VIDEO

Cabello/Carceller Bodies in rebellion, disputed genres. Course La década de 1990

Category
Fons audiovisual / Lectures and debates

Around 1993, after the end of the Transition and in the midst of a devastating economic crisis, a radical change of attitude took place in a small group of artists who decided, them and us, to abandon formalist aesthetics and its associated discourses to give themselves/ourselves a voice as ‘infected’ subjects, as dissenting and thinking bodies: beyond objectification, closer to abjection. While in the international context an art anchored in the search for identity had just emerged, in ours those identities emerged re-politicised as part of what could have been a ‘post-feminist’ art, or of the third wave of feminism – if, before the nineties, there ever was an openly feminist art in our country – and as part of a newborn queer movement with few aesthetic references.

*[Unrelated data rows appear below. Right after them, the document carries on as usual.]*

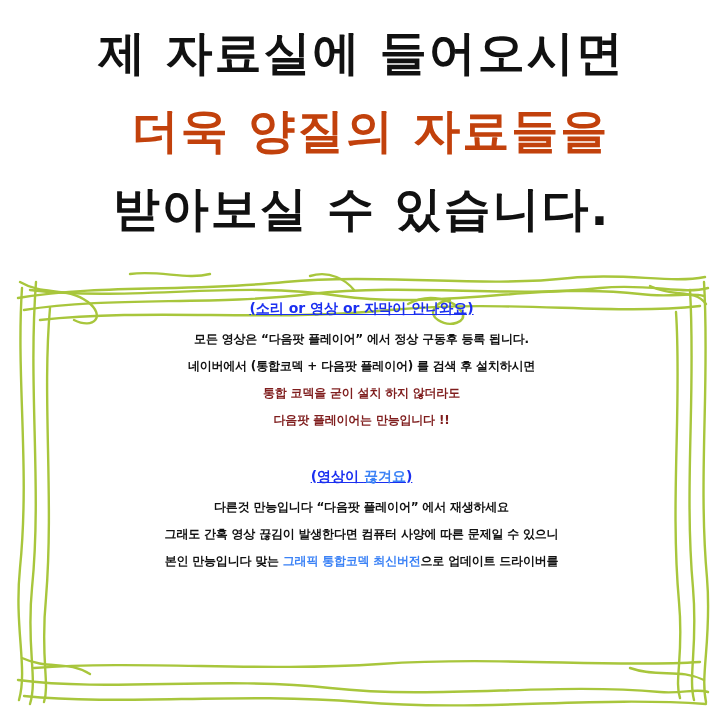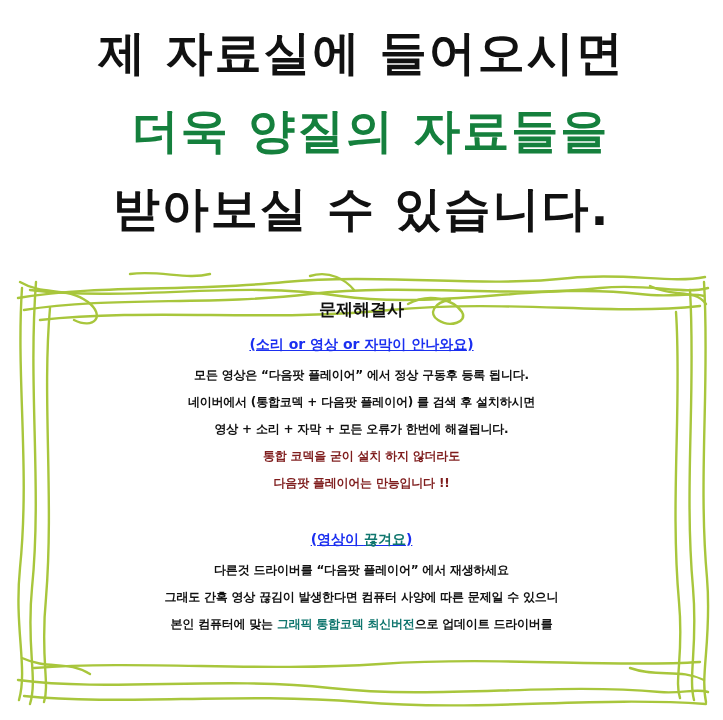--- a/index.html
+++ b/index.html
@@ -31,21 +31,21 @@
   .headline .line {
     font-family: "DejaVu Sans", sans-serif;
     font-size: 47px;
     font-weight: 700;
     line-height: 78px;
     letter-spacing: 2px;
     color: #111111;
     white-space: nowrap;
   }
   .headline .line.blue {
-    color: #15803d;
+    color: #c2410c;
     padding-left: 18px;
   }
 
   
   .frame {
     position: absolute;
     left: 10px;
     top: 268px;
     width: 703px;
     height: 442px;
@@ -85,21 +85,21 @@
     line-height: 27px;
     letter-spacing: -0.2px;
   }
   .notice p.red {
     color: #7f1d1d;
   }
   .notice .gap {
     height: 30px;
   }
   .notice .mixed .red {
-    color: #0f766e;
+    color: #3b82f6;
   }
 </style>
 </head>
 <body>
 
 <div class="page">
 
   <div class="headline">
     <div class="line">제 자료실에 들어오시면</div>
     <div class="line blue">더욱 양질의 자료들을</div>
@@ -133,30 +133,28 @@
         <path d="M620,400 C648,410 670,400 694,412"></path>
 
         <path d="M398,36 C420,24 444,32 452,44 C458,54 440,60 428,52 C418,46 424,34 440,32"></path>
         <path d="M300,8 C320,2 336,12 344,22"></path>
         <path d="M120,6 C150,2 176,12 200,6"></path>
       </g>
     </svg>
   </div>
 
   <div class="notice">
-    <div class="title">문제해결사</div>
 
     <div class="sub">(소리 or 영상 or 자막이 안나와요)</div>
     <p>모든 영상은 “다음팟 플레이어” 에서 정상 구동후 등록 됩니다.</p>
     <p>네이버에서 (통합코덱 + 다음팟 플레이어) 를 검색 후 설치하시면</p>
-    <p>영상 + 소리 + 자막 + 모든 오류가 한번에 해결됩니다.</p>
     <p class="red">통합 코덱을 굳이 설치 하지 않더라도</p>
     <p class="red">다음팟 플레이어는 만능입니다 !!</p>
 
     <div class="gap"></div>
 
     <div class="sub mixed"><span>(영상이 </span><span class="red">끊겨요</span><span>)</span></div>
-    <p>다른것 드라이버를  “다음팟 플레이어” 에서 재생하세요</p>
+    <p>다른것 만능입니다  “다음팟 플레이어” 에서 재생하세요</p>
     <p>그래도 간혹 영상 끊김이 발생한다면 컴퓨터 사양에 따른 문제일 수 있으니</p>
-    <p class="mixed"><span>본인 컴퓨터에 맞는 </span><span class="red">그래픽 통합코덱 최신버전</span><span>으로 업데이트 드라이버를</span></p>
+    <p class="mixed"><span>본인 만능입니다 맞는 </span><span class="red">그래픽 통합코덱 최신버전</span><span>으로 업데이트 드라이버를</span></p>
   </div>
 
 </div>
 
 </body></html>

After finally clashing with the country’s narrow-minded artistic context, made to feel inferior for its past away from the northern democracies, a number of aesthetic practices arose from the fight against the stigma of AIDS and the awareness of death, and from the need to break the silence of dissident subjects at the centre of the new sexualities and investigate new subjectivities. These practices promoted a change of attitude and tried to influence the way in which this was received. Afterwards, feminism would lead to transfeminism in which queer poetics/politics tried to assimilate... But there is still a long way to go.